» **Your task**:
Taking the line containing "- This script is found in Bagging.R." as the first and the last line of the entries as the end, reproduce every line between them exactly, including both.

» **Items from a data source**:
▬▬▬

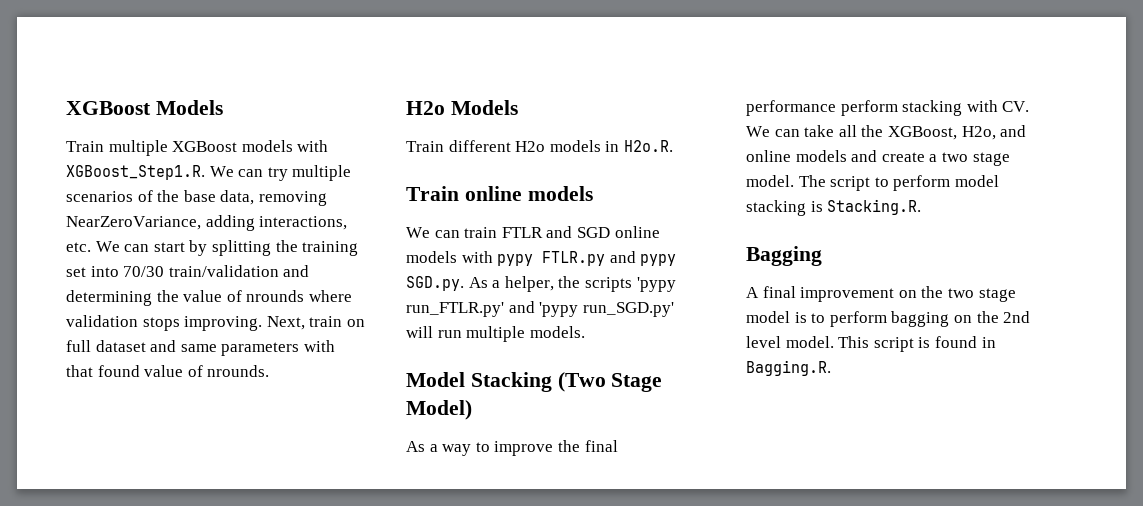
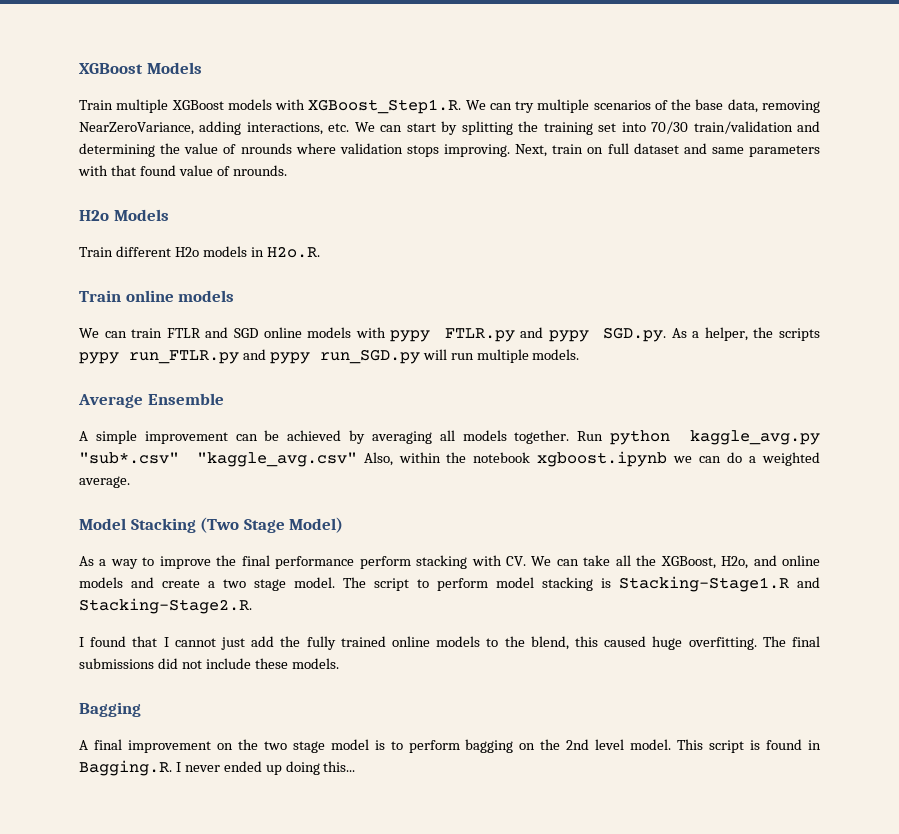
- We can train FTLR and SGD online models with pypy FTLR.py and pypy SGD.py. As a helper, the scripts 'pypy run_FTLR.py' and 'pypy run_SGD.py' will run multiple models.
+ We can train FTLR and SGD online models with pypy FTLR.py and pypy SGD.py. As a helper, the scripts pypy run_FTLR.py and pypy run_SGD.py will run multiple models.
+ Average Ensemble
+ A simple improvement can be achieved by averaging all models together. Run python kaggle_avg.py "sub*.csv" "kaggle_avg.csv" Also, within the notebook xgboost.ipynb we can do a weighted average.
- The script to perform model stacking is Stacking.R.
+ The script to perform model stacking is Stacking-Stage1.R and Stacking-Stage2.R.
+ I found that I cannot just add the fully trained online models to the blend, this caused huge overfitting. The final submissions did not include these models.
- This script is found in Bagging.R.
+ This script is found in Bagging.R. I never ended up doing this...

▬▬▬

» **Response area**:
- This script is found in Bagging.R.
+ This script is found in Bagging.R. I never ended up doing this...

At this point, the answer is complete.